EXERCISE OBJECTIVE: Leaving out all pictures, reproduce the entries below exactly, from the first line through the line that contains "[159,373,378,385] [88,390,145,399] o3.txt, a.aux, and".

___ DATASET EXCERPTS

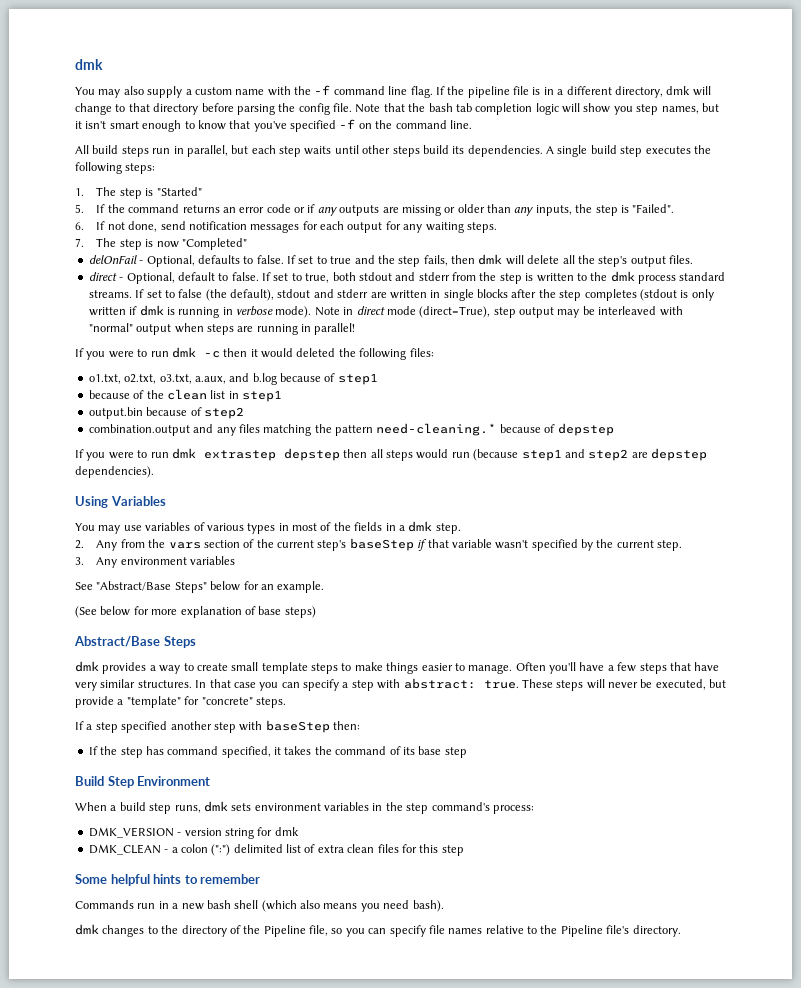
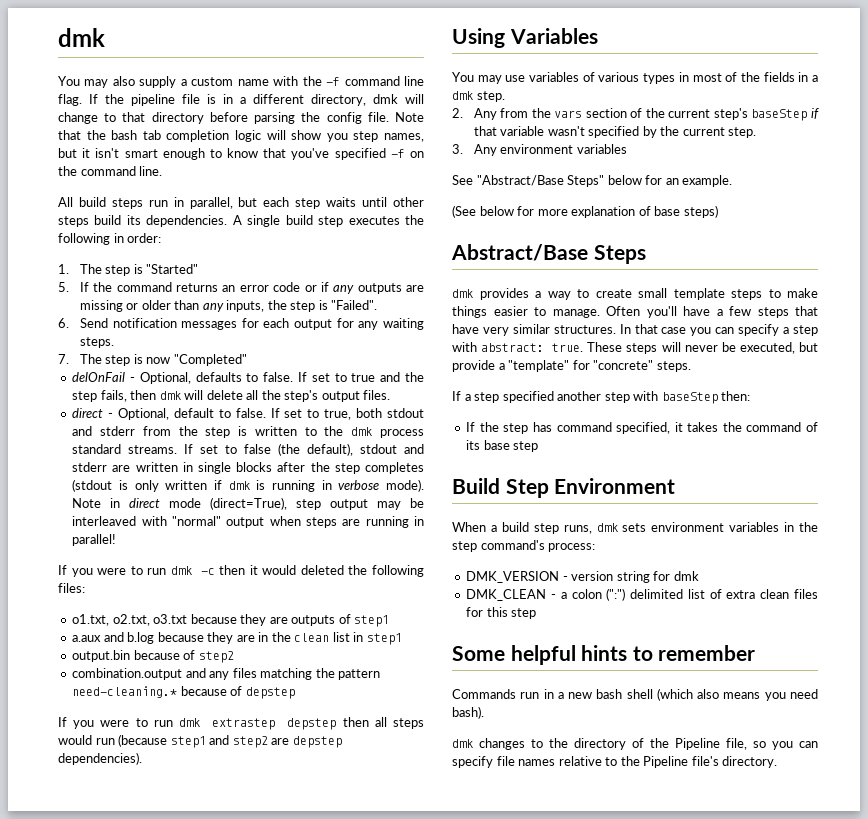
[125,163,156,174] steps: -> [113,233,162,243] in order:
[96,221,186,232] If not done, send -> [79,318,108,328] Send
[159,373,378,385] [88,390,145,399] o3.txt, a.aux, and b.log because of step1 // because of -> [153,614,390,627] [72,632,269,644] o3.txt because they are outputs of step1 // a.aux and b.log because they are in

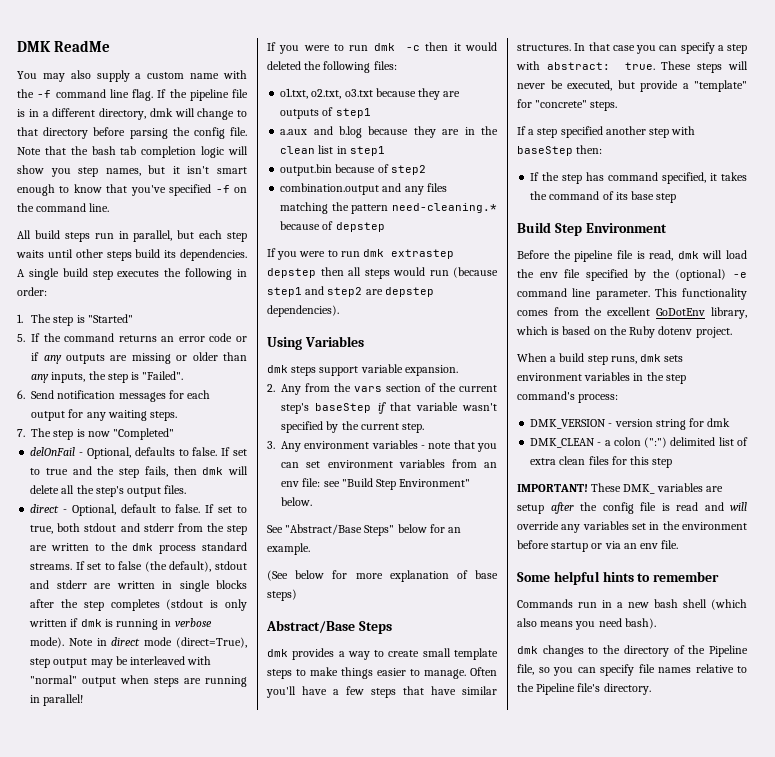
[58,28,105,47] dmk -> [17,40,110,52] DMK ReadMe
[238,426,248,436] is -> [30,545,48,551] are
[452,72,818,84] [452,91,505,102] You may use variables of various types in most of the fields in a dmk step. -> [267,364,458,376] dmk steps support variable expansion.
(627, 149) none -> [421,440,497,452] [281,459,497,468] [281,478,471,490] [281,497,313,506] - note that you can set environment variables from an env file: see "Build Step Environment" below.
[482,327,509,336] very -> (456, 690) none
(676, 486) none -> [517,250,747,262] [517,269,747,281] [517,288,747,300] [517,307,747,319] [516,326,732,338] // Before the pipeline file is read, dmk will load the env file specified by the (optional) -e command line parameter. This functionality comes from the excellent GoDotEnv library, which is based on the Ruby dotenv project.
(537, 613) none -> [517,483,723,494] [517,502,747,514] [517,521,747,533] [517,540,679,552] // IMPORTANT! These DMK_ variables are setup after the config file is read and will override any variables set in the environment before startup or via an env file.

______

OUTPUT:
[125,163,156,174] steps: -> [113,233,162,243] in order:
[96,221,186,232] If not done, send -> [79,318,108,328] Send
[159,373,378,385] [88,390,145,399] o3.txt, a.aux, and b.log because of step1 // because of -> [153,614,390,627] [72,632,269,644] o3.txt because they are outputs of step1 // a.aux and b.log because they are in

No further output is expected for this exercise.